- Exercise directions:
Reproduce the records below exactly from their first line through the line containing "for ICASSP conferences.</p>", omitting all pictures.

- The data:
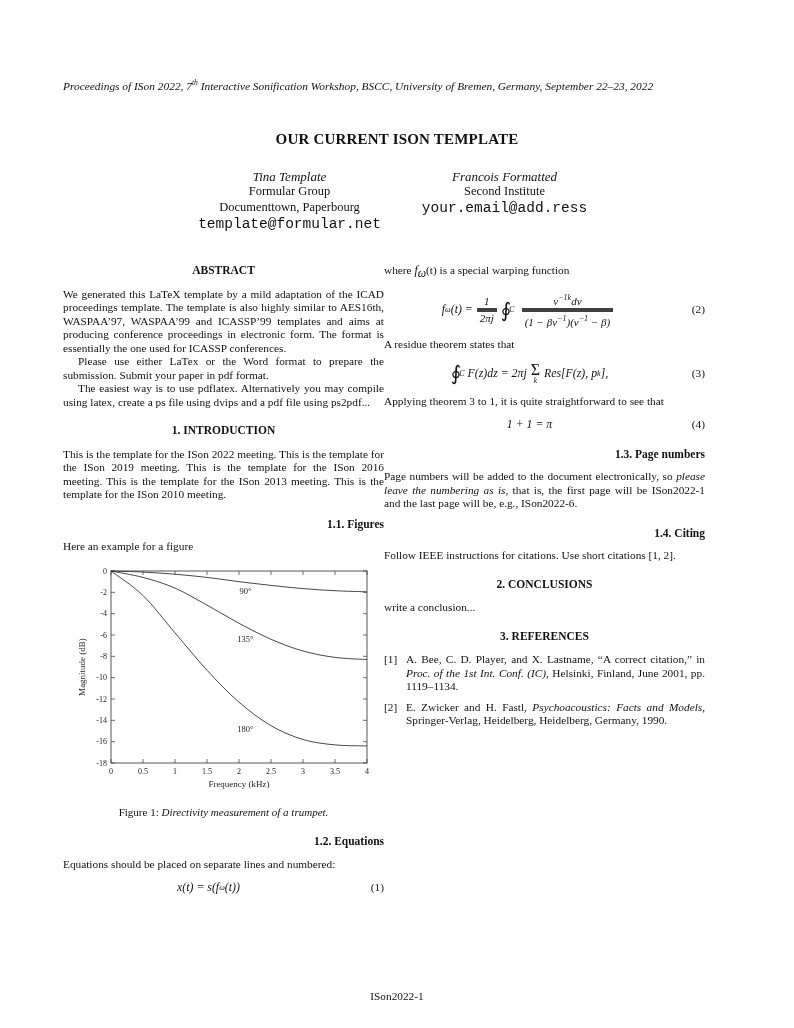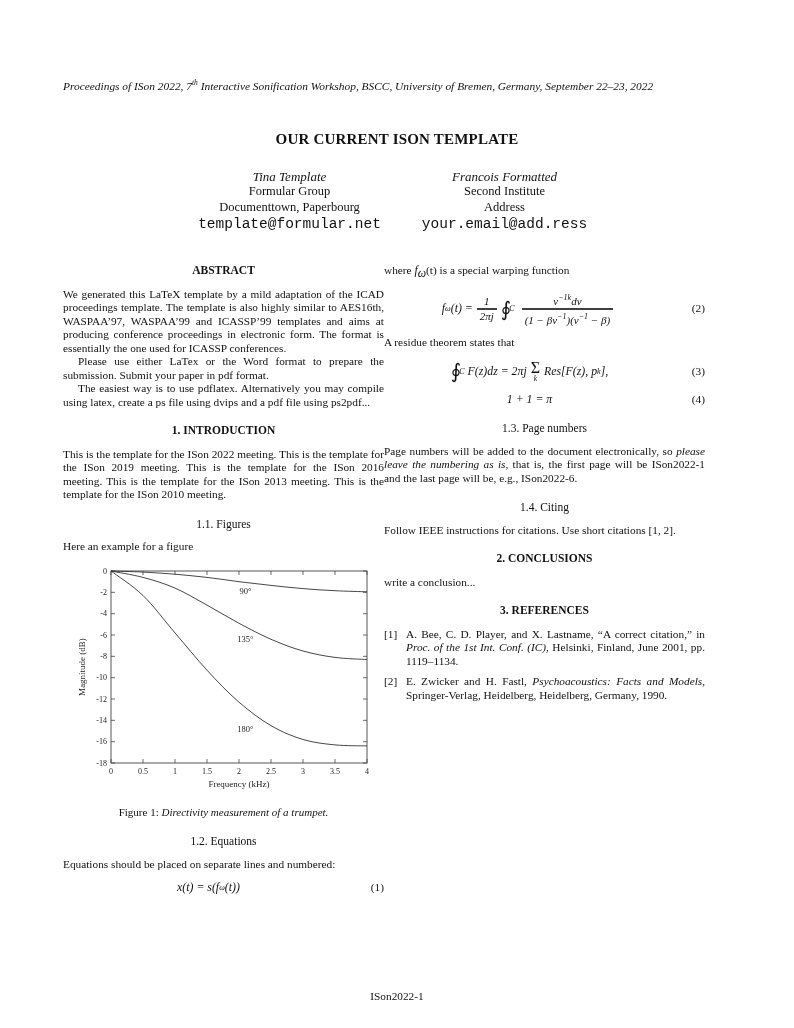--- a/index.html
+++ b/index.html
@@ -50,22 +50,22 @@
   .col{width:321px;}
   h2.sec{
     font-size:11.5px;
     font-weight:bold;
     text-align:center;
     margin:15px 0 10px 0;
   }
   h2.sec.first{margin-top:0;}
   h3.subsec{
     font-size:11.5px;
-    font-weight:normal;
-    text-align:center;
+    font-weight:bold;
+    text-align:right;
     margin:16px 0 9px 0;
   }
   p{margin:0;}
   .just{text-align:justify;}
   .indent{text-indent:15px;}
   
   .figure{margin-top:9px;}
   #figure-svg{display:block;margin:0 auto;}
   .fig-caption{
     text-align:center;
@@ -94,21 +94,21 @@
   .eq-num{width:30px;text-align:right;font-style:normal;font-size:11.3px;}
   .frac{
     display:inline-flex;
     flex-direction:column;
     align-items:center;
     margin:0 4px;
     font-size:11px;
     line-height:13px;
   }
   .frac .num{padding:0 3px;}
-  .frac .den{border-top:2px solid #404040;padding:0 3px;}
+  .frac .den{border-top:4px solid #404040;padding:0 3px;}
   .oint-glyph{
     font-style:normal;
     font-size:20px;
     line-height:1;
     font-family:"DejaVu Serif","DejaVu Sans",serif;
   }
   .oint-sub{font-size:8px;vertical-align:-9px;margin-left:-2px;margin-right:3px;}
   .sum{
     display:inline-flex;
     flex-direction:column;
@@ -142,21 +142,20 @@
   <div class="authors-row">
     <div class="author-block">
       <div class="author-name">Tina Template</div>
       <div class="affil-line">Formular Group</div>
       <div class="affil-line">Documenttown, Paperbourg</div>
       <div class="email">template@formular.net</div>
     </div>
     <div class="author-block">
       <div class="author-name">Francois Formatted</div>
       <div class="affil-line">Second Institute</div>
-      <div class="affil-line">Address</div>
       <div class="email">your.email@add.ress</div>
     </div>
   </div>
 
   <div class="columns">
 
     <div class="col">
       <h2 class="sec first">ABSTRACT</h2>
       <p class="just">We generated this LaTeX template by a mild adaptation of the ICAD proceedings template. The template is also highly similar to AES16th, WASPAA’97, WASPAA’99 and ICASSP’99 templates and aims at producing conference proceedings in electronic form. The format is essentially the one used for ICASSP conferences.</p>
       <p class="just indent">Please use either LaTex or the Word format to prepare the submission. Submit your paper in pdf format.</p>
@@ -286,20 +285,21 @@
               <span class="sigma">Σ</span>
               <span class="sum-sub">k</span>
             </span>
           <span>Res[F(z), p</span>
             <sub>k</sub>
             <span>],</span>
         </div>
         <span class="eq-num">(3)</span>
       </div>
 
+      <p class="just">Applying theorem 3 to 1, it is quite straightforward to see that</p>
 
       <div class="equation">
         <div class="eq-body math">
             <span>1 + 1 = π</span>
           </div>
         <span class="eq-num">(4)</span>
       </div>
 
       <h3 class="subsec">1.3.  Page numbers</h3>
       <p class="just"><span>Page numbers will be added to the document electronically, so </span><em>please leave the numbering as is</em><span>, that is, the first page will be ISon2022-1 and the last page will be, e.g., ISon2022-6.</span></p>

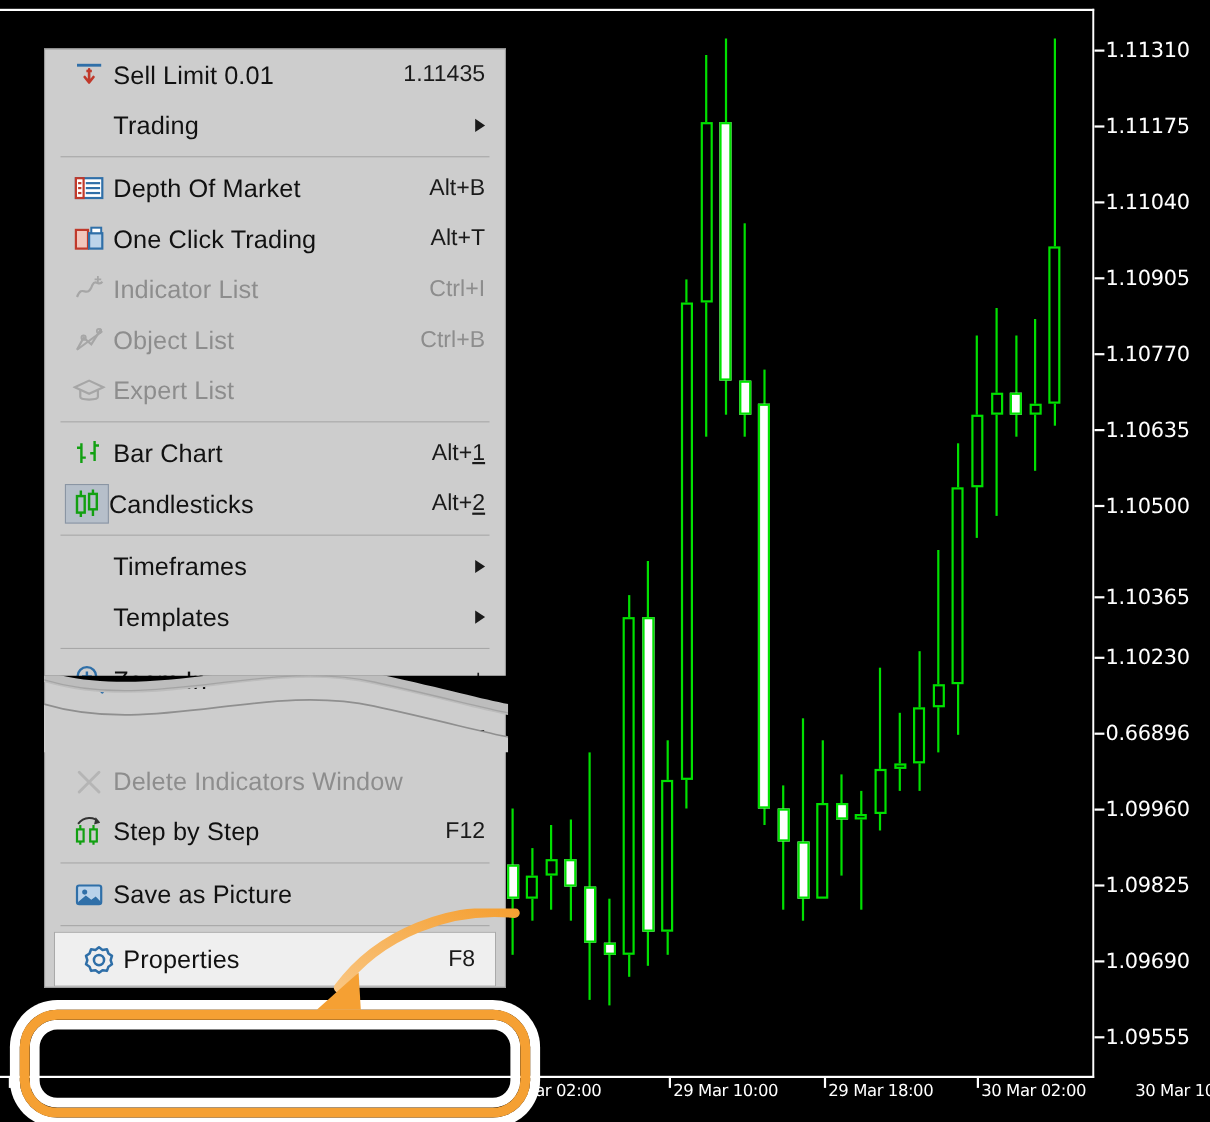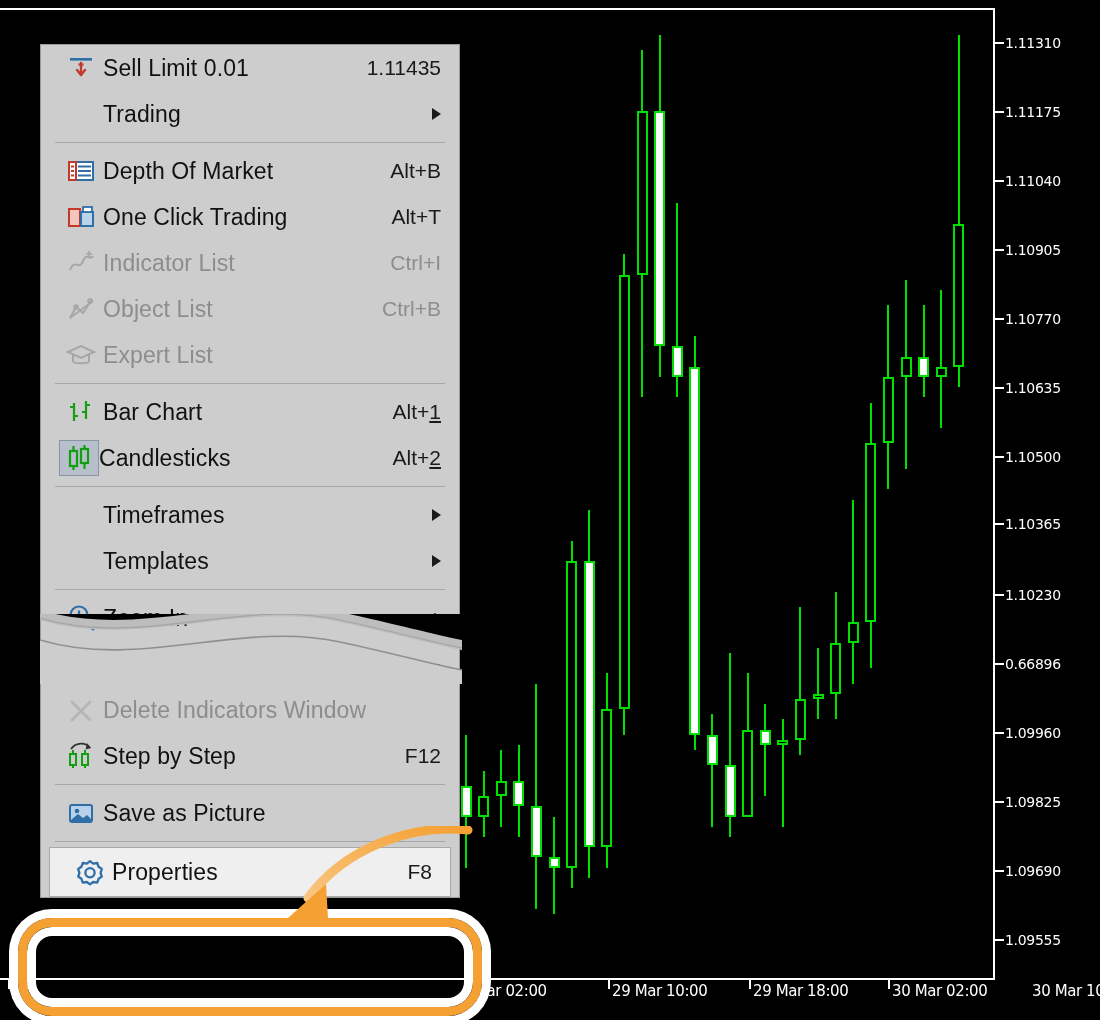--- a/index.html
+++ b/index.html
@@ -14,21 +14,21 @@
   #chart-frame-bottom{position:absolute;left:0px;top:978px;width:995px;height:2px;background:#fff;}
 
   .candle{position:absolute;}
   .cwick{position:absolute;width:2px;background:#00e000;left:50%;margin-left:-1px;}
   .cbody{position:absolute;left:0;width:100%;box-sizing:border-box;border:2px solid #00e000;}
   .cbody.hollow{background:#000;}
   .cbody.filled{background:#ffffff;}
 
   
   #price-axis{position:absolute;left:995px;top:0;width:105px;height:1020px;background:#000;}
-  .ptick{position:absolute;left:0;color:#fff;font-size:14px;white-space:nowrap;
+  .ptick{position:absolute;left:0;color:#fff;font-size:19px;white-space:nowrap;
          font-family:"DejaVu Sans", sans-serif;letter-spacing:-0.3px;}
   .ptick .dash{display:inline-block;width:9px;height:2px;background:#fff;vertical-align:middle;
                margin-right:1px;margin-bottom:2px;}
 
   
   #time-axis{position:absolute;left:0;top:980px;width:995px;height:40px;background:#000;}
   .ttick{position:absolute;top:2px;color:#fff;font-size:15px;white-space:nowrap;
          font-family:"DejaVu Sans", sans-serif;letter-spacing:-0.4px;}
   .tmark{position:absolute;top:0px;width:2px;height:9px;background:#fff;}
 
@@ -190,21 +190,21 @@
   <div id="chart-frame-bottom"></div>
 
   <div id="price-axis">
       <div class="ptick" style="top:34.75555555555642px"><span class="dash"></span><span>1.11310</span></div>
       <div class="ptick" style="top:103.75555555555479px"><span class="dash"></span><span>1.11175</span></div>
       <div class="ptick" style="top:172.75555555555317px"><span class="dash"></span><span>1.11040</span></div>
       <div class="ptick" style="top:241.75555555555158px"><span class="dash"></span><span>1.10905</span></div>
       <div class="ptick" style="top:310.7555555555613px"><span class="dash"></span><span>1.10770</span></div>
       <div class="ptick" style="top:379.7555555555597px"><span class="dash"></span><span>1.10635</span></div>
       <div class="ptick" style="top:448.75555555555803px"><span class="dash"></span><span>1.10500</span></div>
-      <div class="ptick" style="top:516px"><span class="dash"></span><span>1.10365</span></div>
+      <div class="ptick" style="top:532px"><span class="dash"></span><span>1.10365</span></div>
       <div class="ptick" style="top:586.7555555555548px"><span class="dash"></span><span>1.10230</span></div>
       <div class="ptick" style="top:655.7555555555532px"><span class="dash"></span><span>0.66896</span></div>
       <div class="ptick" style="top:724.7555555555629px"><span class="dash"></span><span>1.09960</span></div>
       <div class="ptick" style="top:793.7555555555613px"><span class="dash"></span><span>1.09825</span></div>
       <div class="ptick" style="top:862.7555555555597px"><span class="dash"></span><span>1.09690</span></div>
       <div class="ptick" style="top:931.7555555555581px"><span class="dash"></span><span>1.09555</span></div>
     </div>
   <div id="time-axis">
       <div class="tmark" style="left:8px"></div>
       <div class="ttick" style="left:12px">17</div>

- Reply to the task:
--- a/index.html
+++ b/index.html
@@ -50,22 +50,22 @@
   .col{width:321px;}
   h2.sec{
     font-size:11.5px;
     font-weight:bold;
     text-align:center;
     margin:15px 0 10px 0;
   }
   h2.sec.first{margin-top:0;}
   h3.subsec{
     font-size:11.5px;
-    font-weight:normal;
-    text-align:center;
+    font-weight:bold;
+    text-align:right;
     margin:16px 0 9px 0;
   }
   p{margin:0;}
   .just{text-align:justify;}
   .indent{text-indent:15px;}
   
   .figure{margin-top:9px;}
   #figure-svg{display:block;margin:0 auto;}
   .fig-caption{
     text-align:center;
@@ -94,21 +94,21 @@
   .eq-num{width:30px;text-align:right;font-style:normal;font-size:11.3px;}
   .frac{
     display:inline-flex;
     flex-direction:column;
     align-items:center;
     margin:0 4px;
     font-size:11px;
     line-height:13px;
   }
   .frac .num{padding:0 3px;}
-  .frac .den{border-top:2px solid #404040;padding:0 3px;}
+  .frac .den{border-top:4px solid #404040;padding:0 3px;}
   .oint-glyph{
     font-style:normal;
     font-size:20px;
     line-height:1;
     font-family:"DejaVu Serif","DejaVu Sans",serif;
   }
   .oint-sub{font-size:8px;vertical-align:-9px;margin-left:-2px;margin-right:3px;}
   .sum{
     display:inline-flex;
     flex-direction:column;
@@ -142,21 +142,20 @@
   <div class="authors-row">
     <div class="author-block">
       <div class="author-name">Tina Template</div>
       <div class="affil-line">Formular Group</div>
       <div class="affil-line">Documenttown, Paperbourg</div>
       <div class="email">template@formular.net</div>
     </div>
     <div class="author-block">
       <div class="author-name">Francois Formatted</div>
       <div class="affil-line">Second Institute</div>
-      <div class="affil-line">Address</div>
       <div class="email">your.email@add.ress</div>
     </div>
   </div>
 
   <div class="columns">
 
     <div class="col">
       <h2 class="sec first">ABSTRACT</h2>
       <p class="just">We generated this LaTeX template by a mild adaptation of the ICAD proceedings template. The template is also highly similar to AES16th, WASPAA’97, WASPAA’99 and ICASSP’99 templates and aims at producing conference proceedings in electronic form. The format is essentially the one used for ICASSP conferences.</p>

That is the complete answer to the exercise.